◆ BRIEF ◆
Write out all the records exactly, and keep any images out.

Collected data entries
────
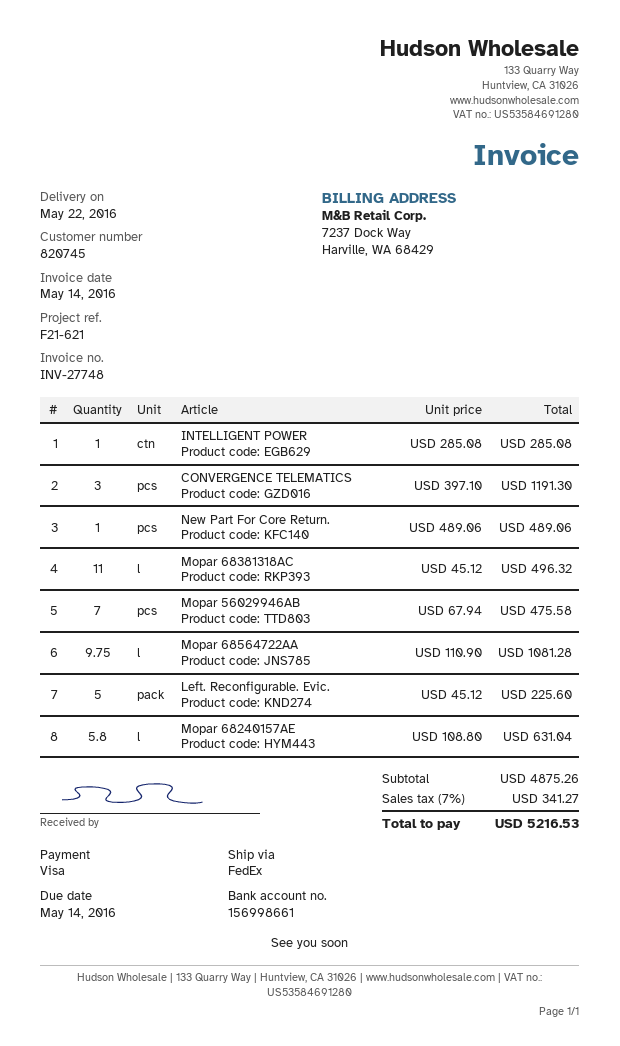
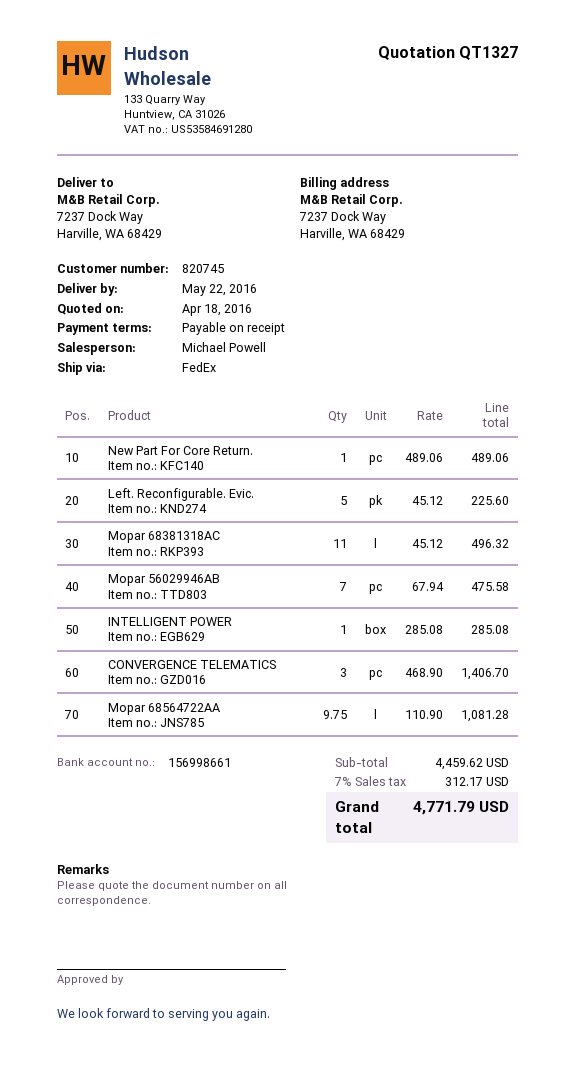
CONVERGENCE TELEMATICS: 3 x 397.10 = 1191.30 -> 3 x 468.90 = 1406.70
Mopar 68240157AE: 5.8 x 108.80 = 631.04 -> none
subtotal: 4875.26 -> 4459.62
tax: 7% = 341.27 -> 7% = 312.17
total: 5216.53 -> 4771.79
────
◆ OUTPUT OF THE EXERCISE ◆
CONVERGENCE TELEMATICS: 3 x 397.10 = 1191.30 -> 3 x 468.90 = 1406.70
Mopar 68240157AE: 5.8 x 108.80 = 631.04 -> none
subtotal: 4875.26 -> 4459.62
tax: 7% = 341.27 -> 7% = 312.17
total: 5216.53 -> 4771.79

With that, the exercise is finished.